# Machine Learning Models

## Importing Libraries 📚

In [543]:
import pandas as pd  
import numpy as np
from tabulate import tabulate
import html

import warnings
warnings.filterwarnings('ignore')

## Loading Data 📕

In [544]:
# Loading Data
anime_df = pd.read_csv('anime.csv')
anime_df_id_genre = anime_df[['anime_id', 'genre']]

## Functions 📝

In [545]:
# Converts the anime id to the name of the anime
def anime_id_to_name(anime_id):
    anime_name = anime_df[anime_df['anime_id'] == anime_id]['name'].values[0]
    return anime_name

# Recommending anime based on the watched anime id
def recommend_new_anime(watched_anime_ids, model, recommendation_amount = 10):
    watched_anime = anime_df[anime_df['anime_id'].isin(watched_anime_ids)]
    watched_anime_features = watched_anime[['genre', 'type', 'episodes', 'members']]
    watched_anime_features[['episodes', 'members']] = scaler.transform(watched_anime_features[['episodes', 'members']])
    predicted_ratings = model.predict(watched_anime_features)
    recommended_anime_ids = anime_df[~anime_df['anime_id'].isin(watched_anime_ids)].sort_values(by='rating', ascending=False).head(recommendation_amount)['anime_id'].values
    return recommended_anime_ids


def get_anime_recommendation(list, model, recommendation_amount = 10):
    # Gets names of watched anime
    watched_anime_names = []
    for anime_id in watched_anime_ids:
        watched_anime_names.append(anime_id_to_name(anime_id))

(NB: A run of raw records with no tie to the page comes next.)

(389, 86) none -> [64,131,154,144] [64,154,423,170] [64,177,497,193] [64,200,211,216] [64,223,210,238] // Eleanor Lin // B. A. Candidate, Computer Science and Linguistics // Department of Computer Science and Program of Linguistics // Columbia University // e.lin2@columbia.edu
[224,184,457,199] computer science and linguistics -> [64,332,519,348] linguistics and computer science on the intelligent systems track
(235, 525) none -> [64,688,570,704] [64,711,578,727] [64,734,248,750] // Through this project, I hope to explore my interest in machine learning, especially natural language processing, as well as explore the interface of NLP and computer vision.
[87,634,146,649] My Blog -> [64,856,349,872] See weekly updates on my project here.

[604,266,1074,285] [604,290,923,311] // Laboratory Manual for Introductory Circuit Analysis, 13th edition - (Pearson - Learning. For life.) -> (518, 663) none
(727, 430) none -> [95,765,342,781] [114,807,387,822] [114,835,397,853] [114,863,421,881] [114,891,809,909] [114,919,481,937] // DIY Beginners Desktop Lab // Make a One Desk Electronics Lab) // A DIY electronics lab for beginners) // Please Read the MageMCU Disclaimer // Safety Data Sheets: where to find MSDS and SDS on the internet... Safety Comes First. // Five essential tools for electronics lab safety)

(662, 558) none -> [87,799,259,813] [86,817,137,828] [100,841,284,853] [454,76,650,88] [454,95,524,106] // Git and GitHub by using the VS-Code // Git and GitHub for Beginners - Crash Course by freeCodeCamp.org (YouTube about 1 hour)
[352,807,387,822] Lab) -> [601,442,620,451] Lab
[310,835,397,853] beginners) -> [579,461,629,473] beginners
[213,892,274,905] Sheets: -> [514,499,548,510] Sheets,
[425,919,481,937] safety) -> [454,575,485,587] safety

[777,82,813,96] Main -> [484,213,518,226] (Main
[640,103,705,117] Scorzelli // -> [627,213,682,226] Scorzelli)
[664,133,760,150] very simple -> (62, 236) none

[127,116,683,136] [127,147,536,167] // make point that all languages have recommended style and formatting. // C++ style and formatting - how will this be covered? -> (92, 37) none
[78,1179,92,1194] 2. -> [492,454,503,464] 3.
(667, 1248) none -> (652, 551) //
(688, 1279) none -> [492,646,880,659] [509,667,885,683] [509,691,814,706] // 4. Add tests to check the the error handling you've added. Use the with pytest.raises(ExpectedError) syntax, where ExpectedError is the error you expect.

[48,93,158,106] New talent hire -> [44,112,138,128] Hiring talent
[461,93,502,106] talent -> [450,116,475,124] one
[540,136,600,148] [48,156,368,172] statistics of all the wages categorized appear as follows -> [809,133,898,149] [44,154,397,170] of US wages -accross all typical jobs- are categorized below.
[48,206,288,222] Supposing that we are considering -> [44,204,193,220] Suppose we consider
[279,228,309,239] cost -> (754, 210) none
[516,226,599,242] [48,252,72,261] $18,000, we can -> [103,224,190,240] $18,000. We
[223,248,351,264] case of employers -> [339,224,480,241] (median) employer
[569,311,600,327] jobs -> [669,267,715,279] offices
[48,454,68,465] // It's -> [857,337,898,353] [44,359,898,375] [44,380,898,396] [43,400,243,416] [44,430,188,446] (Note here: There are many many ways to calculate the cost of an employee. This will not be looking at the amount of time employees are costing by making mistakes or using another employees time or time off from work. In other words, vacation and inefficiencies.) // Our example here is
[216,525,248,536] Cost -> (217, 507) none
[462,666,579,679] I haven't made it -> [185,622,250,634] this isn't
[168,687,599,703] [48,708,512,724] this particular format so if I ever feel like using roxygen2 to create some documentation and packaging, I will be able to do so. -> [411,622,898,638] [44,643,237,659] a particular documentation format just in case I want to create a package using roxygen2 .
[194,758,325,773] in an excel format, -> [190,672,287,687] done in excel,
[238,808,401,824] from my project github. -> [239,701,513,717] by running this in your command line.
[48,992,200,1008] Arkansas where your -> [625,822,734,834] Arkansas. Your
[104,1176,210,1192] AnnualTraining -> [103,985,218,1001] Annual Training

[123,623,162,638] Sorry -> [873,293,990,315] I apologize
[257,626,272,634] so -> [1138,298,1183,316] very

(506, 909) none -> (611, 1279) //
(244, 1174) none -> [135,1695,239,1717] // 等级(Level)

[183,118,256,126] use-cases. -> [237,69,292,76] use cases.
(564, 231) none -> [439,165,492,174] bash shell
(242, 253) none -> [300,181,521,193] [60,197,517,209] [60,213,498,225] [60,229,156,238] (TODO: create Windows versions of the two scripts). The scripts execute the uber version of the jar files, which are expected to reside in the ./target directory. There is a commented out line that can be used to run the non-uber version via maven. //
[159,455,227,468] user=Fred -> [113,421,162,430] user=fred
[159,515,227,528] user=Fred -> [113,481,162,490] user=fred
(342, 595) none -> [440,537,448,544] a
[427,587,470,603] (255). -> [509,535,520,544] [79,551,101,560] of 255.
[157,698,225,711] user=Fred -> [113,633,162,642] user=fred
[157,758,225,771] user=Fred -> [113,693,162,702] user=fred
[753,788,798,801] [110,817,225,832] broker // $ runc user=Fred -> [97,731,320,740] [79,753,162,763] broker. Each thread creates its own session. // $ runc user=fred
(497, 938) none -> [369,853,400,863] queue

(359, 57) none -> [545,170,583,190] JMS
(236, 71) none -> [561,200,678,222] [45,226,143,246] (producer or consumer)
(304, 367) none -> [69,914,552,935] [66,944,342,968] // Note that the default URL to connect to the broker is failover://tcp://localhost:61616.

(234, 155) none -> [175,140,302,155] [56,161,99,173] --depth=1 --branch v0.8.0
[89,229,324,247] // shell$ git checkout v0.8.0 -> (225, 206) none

    # Gets watched anime data
    watched_anime_data = []
    for anime_id in watched_anime_ids:
        anime_name = anime_id_to_name(anime_id)
        anime_rating = anime_df[anime_df['anime_id'] == anime_id]['rating'].values[0]
        anime_genre = anime_df_id_genre[anime_df_id_genre['anime_id'] == anime_id]['genre'].values[0]
        watched_anime_data.append([anime_id, anime_name, anime_rating, anime_genre])

    # Printing watched anime table
    print("Watched anime:")
    print(tabulate(watched_anime_data, headers=['Anime ID', 'Anime Name', 'Rating', 'Genere'], tablefmt='pipe'))

    # Getting recommended anime data
    recommended_anime_ids = recommend_new_anime(list, model, recommendation_amount)
    recommended_anime_data = []
    for anime_id in recommended_anime_ids:
        anime_name = anime_id_to_name(anime_id)
        anime_rating = anime_df[anime_df['anime_id'] == anime_id]['rating'].values[0]
        anime_genere = anime_df_id_genre[anime_df_id_genre['anime_id'] == anime_id]['genre'].values[0]
        recommended_anime_data.append([anime_id, anime_name, anime_rating, anime_genere])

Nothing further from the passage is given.